**Recorded information**
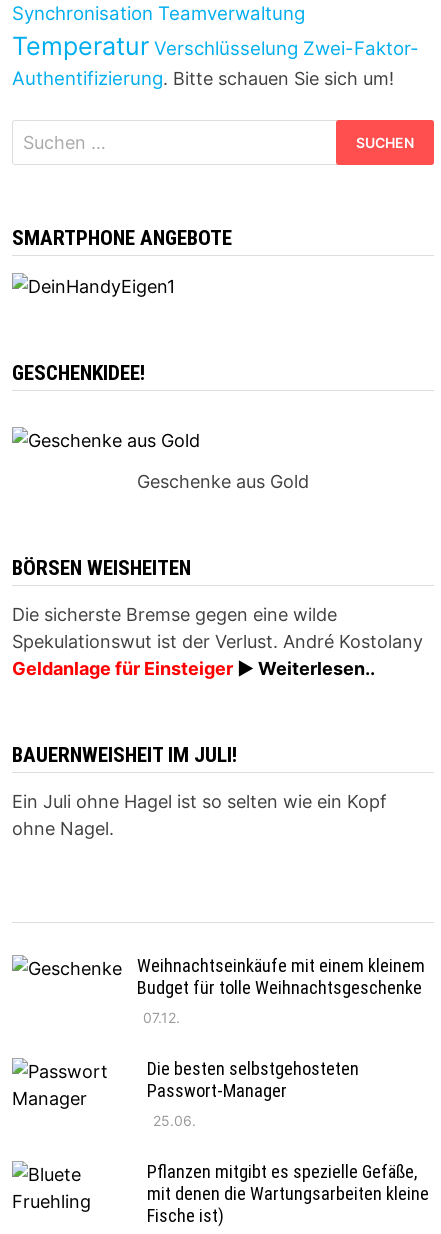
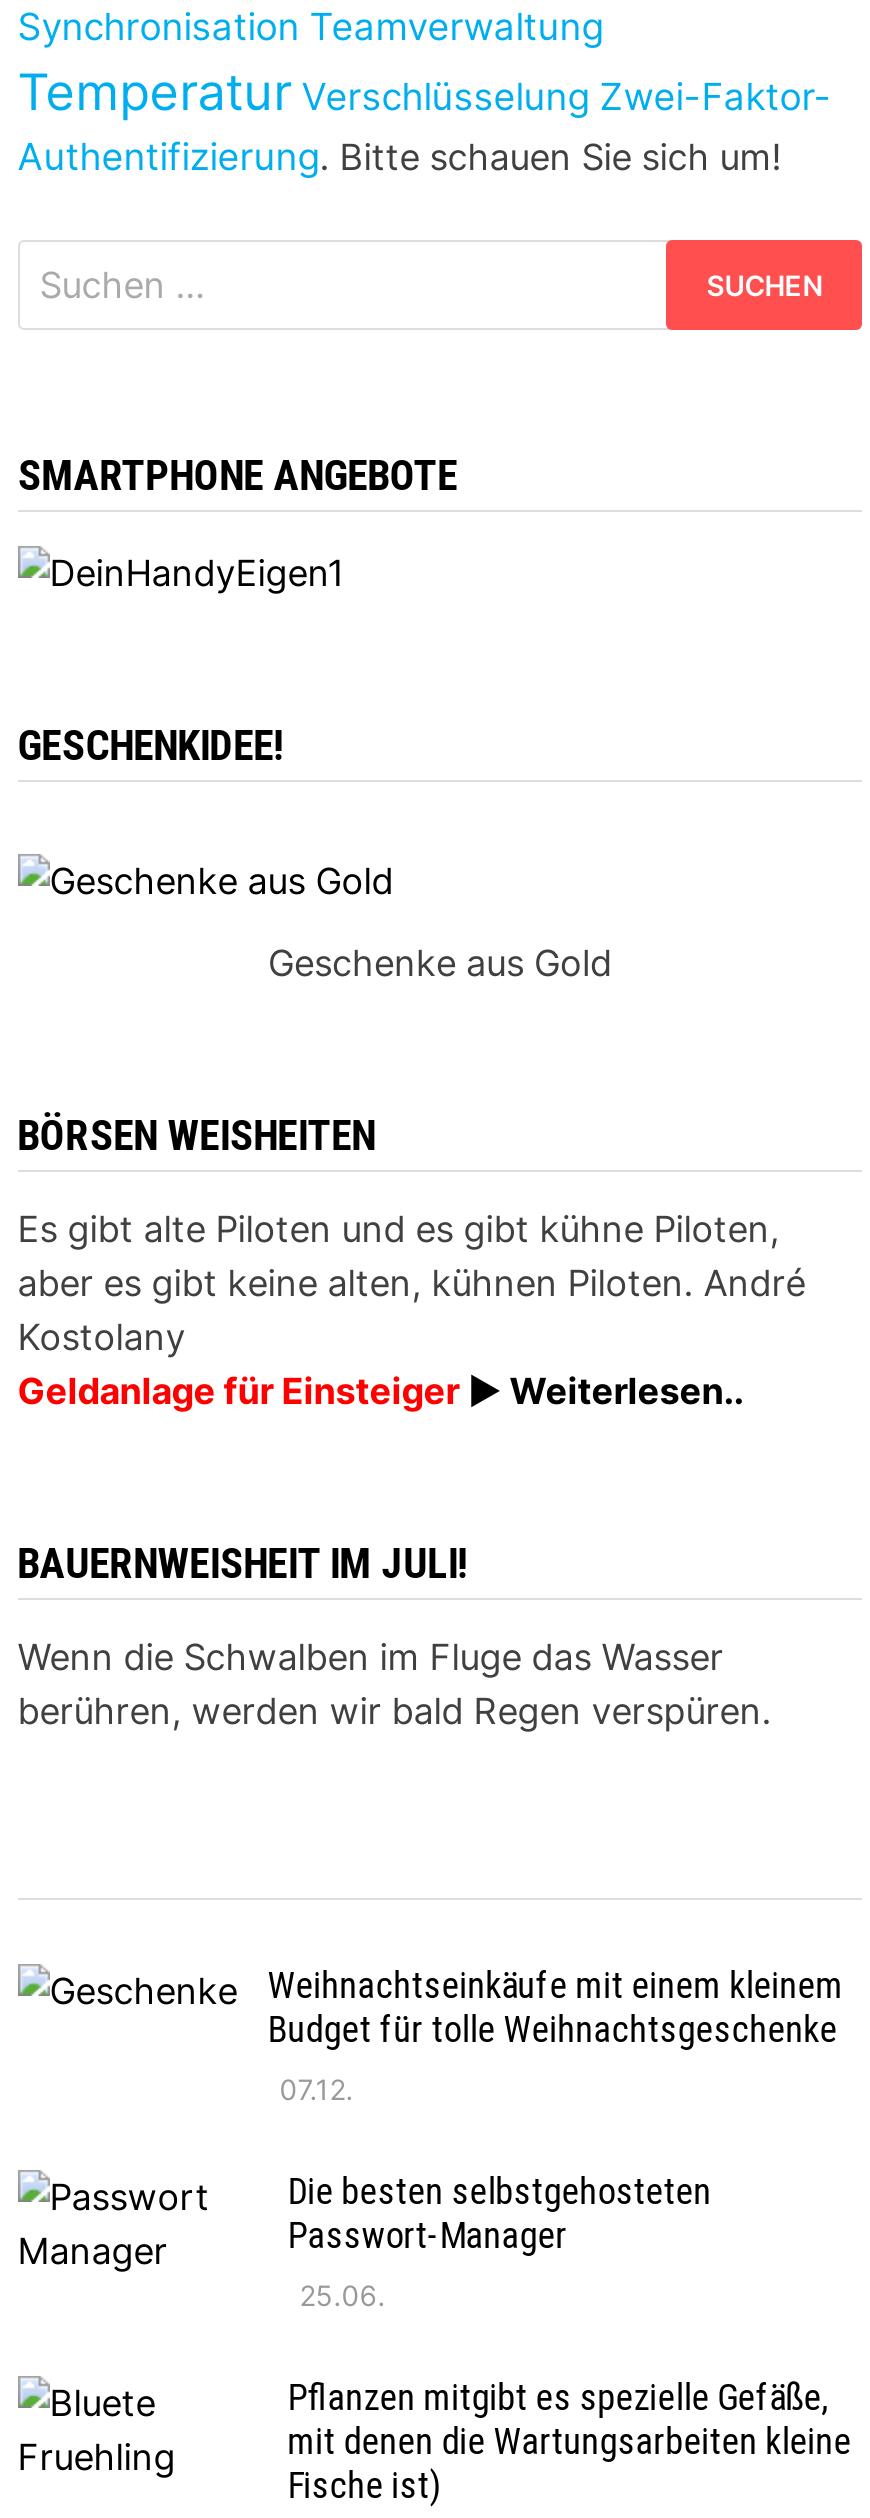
- Die sicherste Bremse gegen eine wilde
- Spekulationswut ist der Verlust. André Kostolany
+ Es gibt alte Piloten und es gibt kühne Piloten,
+ aber es gibt keine alten, kühnen Piloten. André
+ Kostolany

- Ein Juli ohne Hagel ist so selten wie ein Kopf
- ohne Nagel.
+ Wenn die Schwalben im Fluge das Wasser
+ berühren, werden wir bald Regen verspüren.
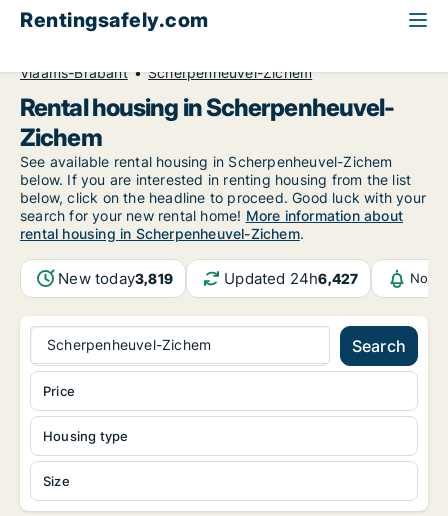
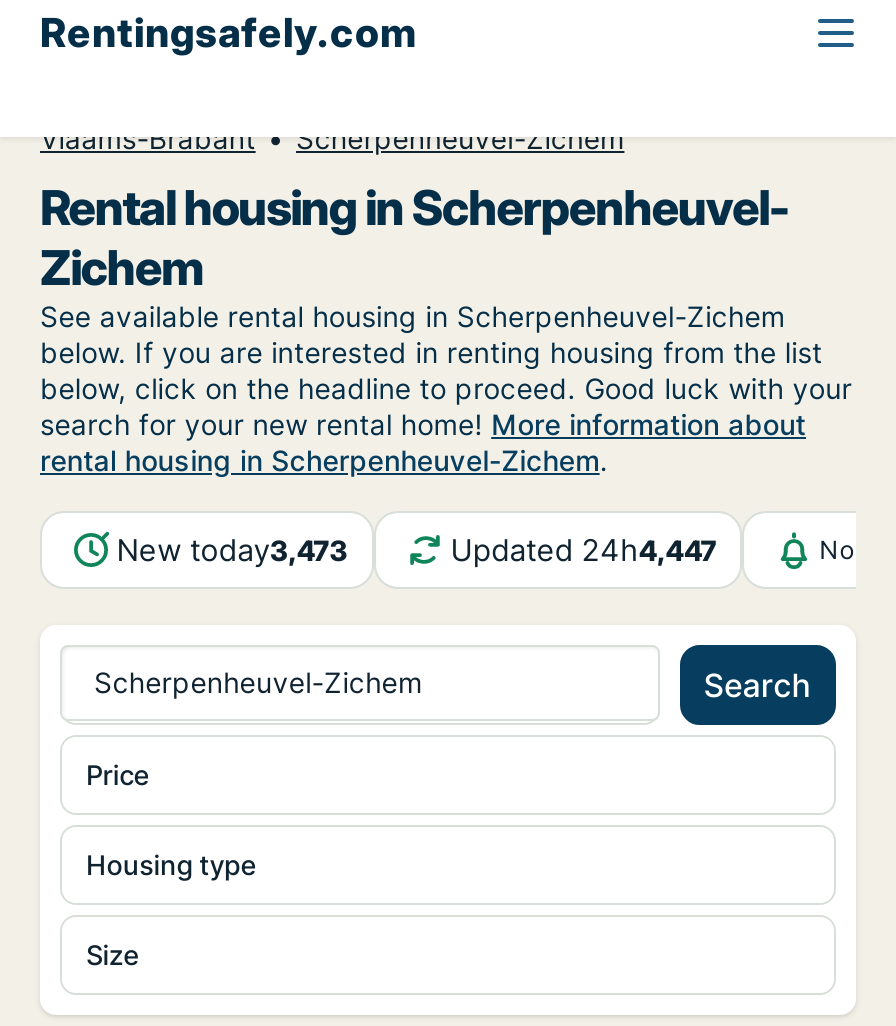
- New today3,819
+ New today3,473

- Updated 24h6,427
+ Updated 24h4,447
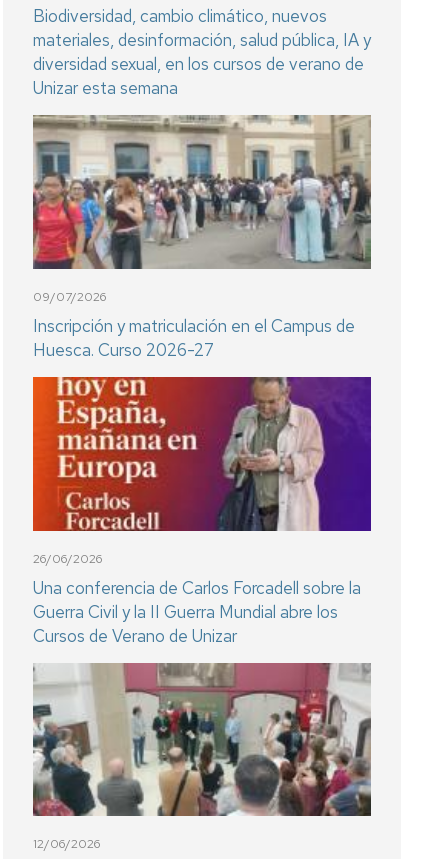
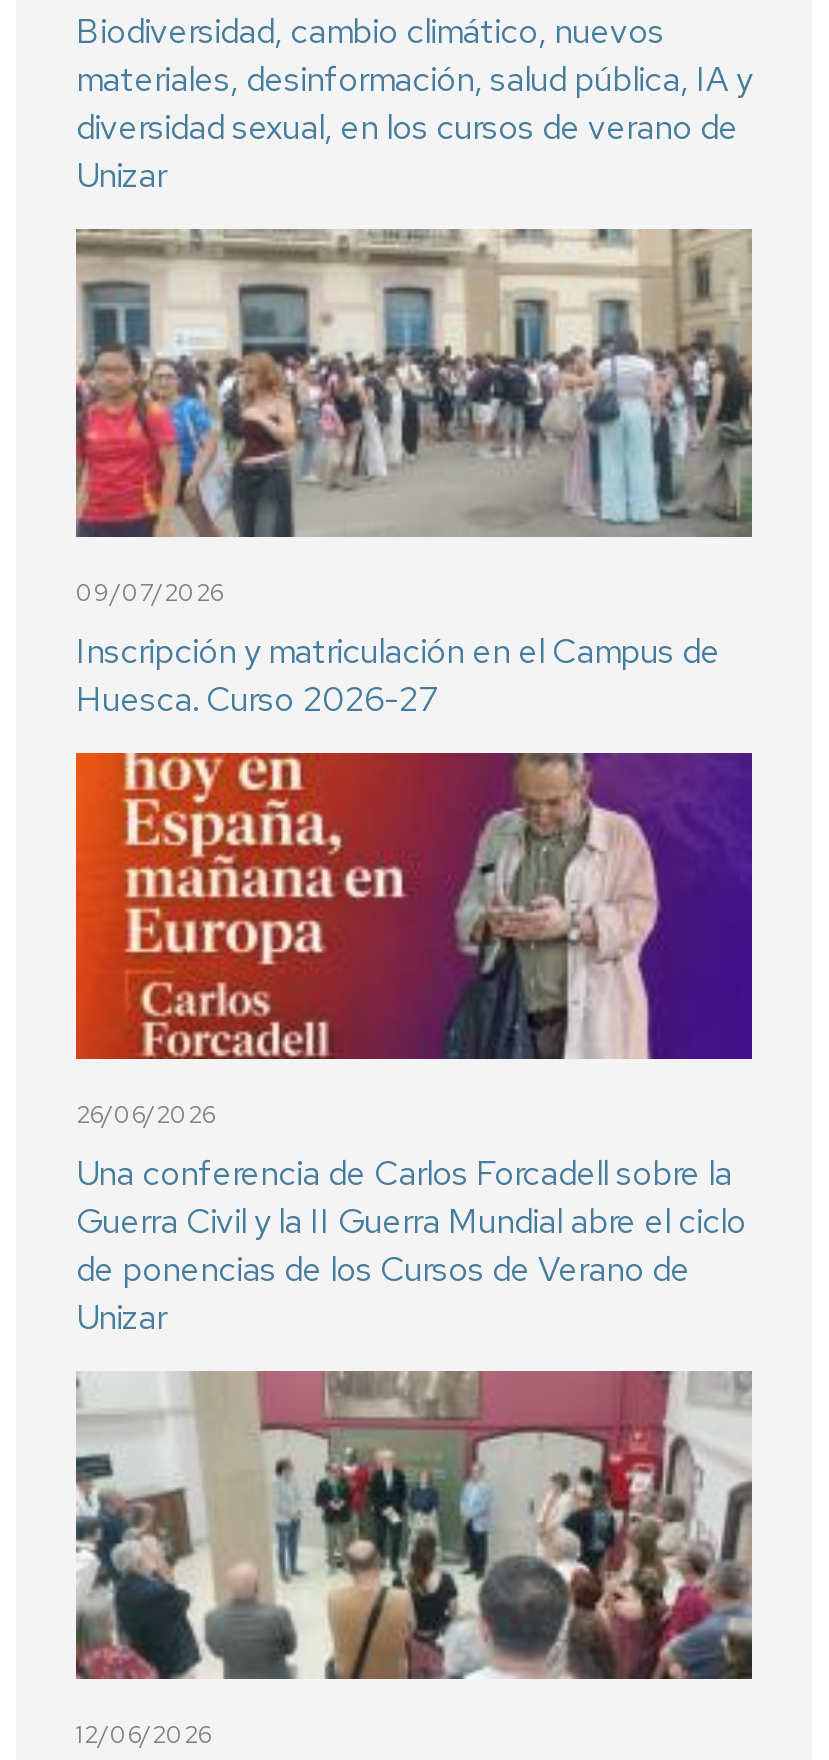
- Unizar esta semana
+ Unizar

- Guerra Civil y la II Guerra Mundial abre los
- Cursos de Verano de Unizar
+ Guerra Civil y la II Guerra Mundial abre el ciclo
+ de ponencias de los Cursos de Verano de
+ Unizar
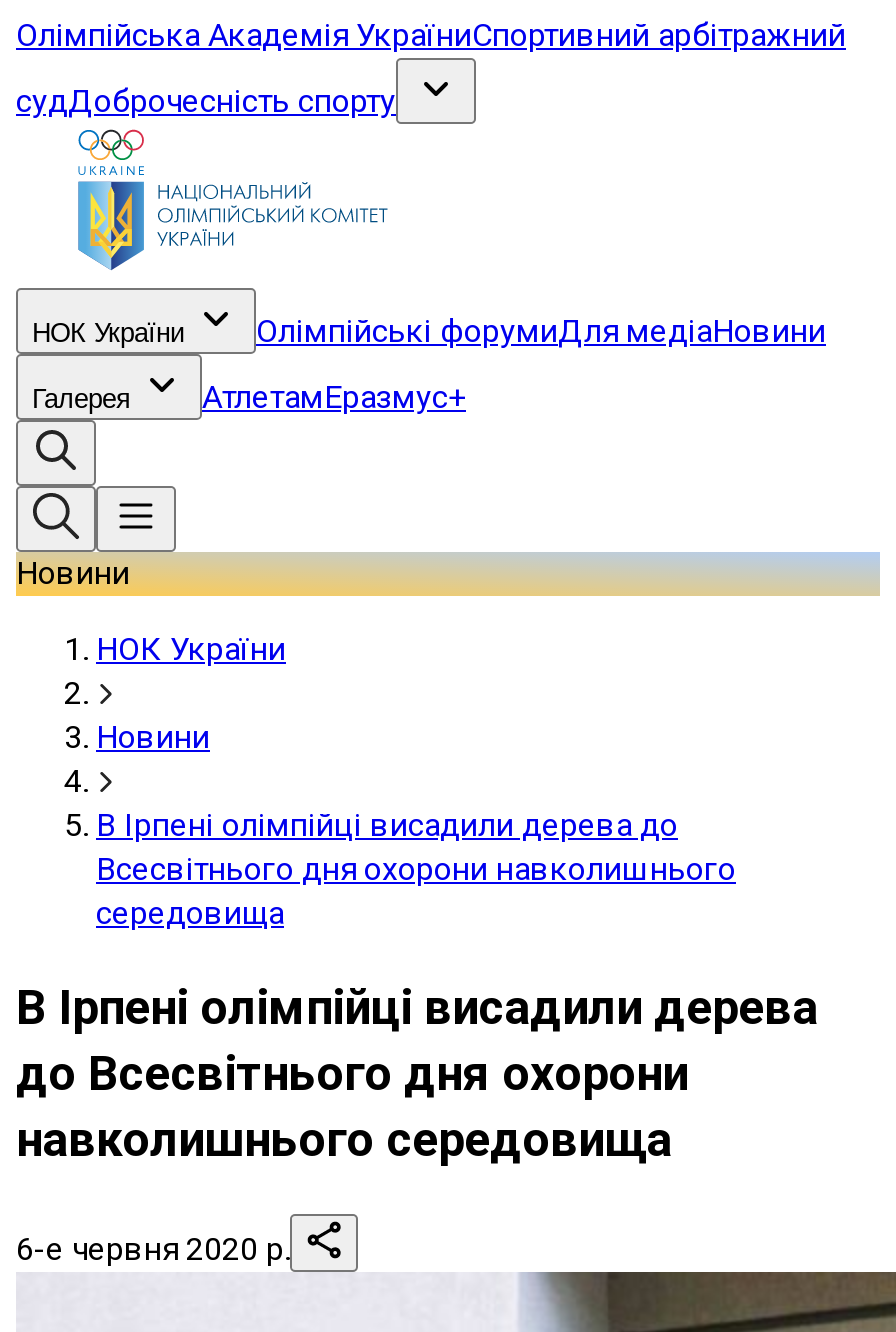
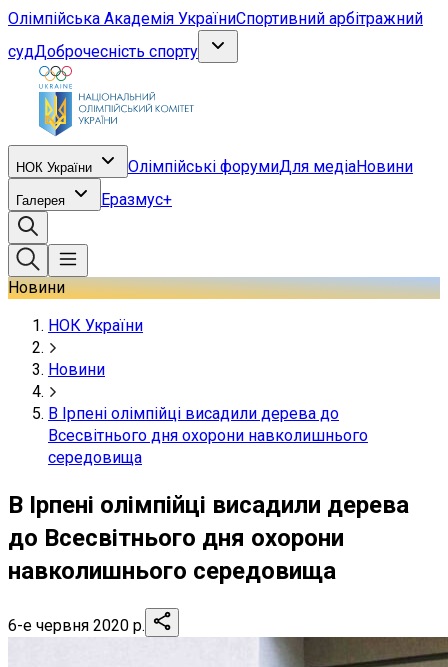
- АтлетамЕразмус+
+ Еразмус+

**Activity**
One number is the full answer: how many lines of the records include the string "Piloten".

**Solution to this task**
2